[Records to use — start]
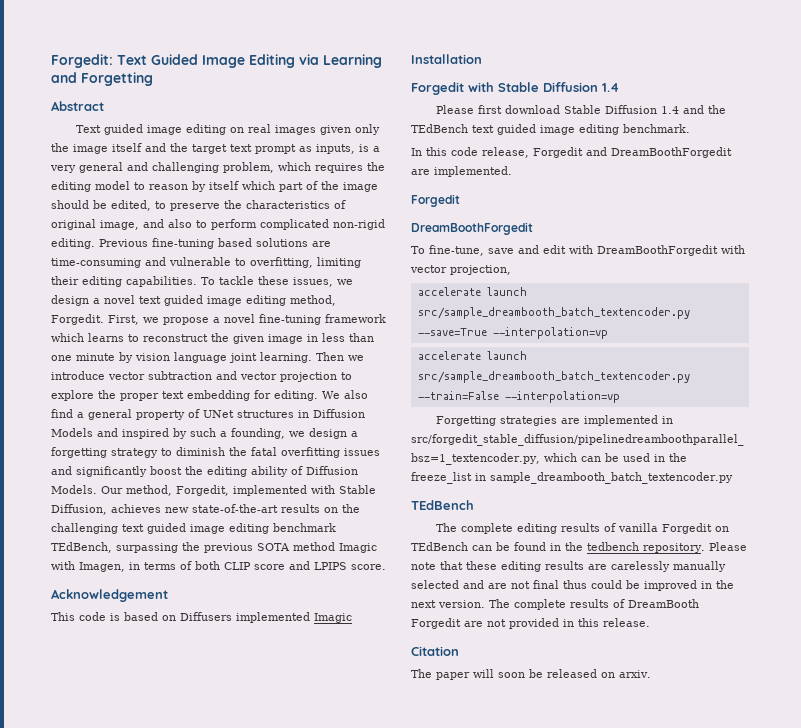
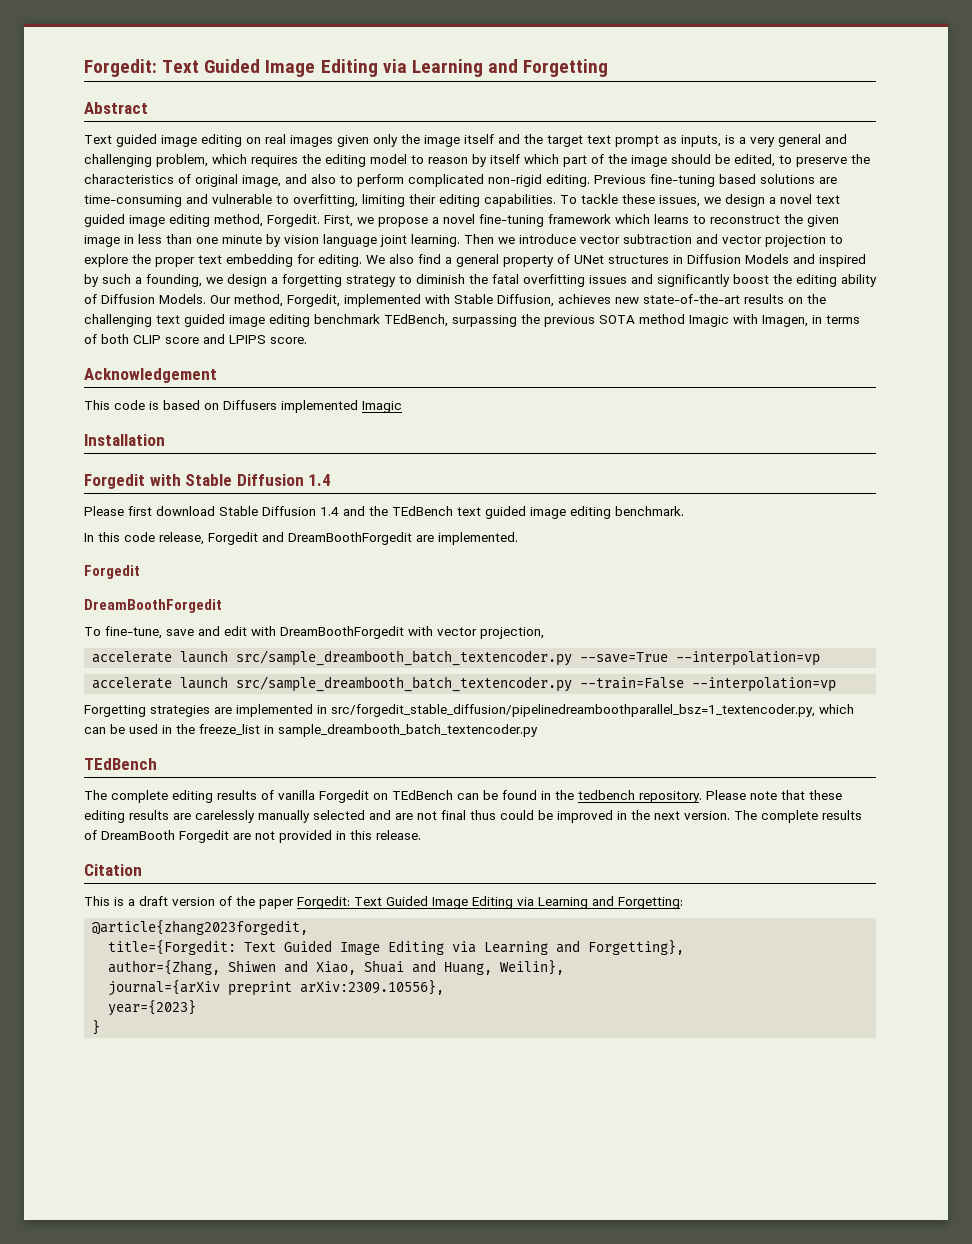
- The paper will soon be released on arxiv.
+ This is a draft version of the paper Forgedit: Text Guided Image Editing via Learning and Forgetting:
+ @article{zhang2023forgedit,
+ title={Forgedit: Text Guided Image Editing via Learning and Forgetting},
+ author={Zhang, Shiwen and Xiao, Shuai and Huang, Weilin},
+ journal={arXiv preprint arXiv:2309.10556},
+ year={2023}
+ }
[Records to use — finish]
## Exercise prompt:
All lines in the records with the string "Forgetting" should be copied out.

## Result for this task:
+ This is a draft version of the paper Forgedit: Text Guided Image Editing via Learning and Forgetting:
+ title={Forgedit: Text Guided Image Editing via Learning and Forgetting},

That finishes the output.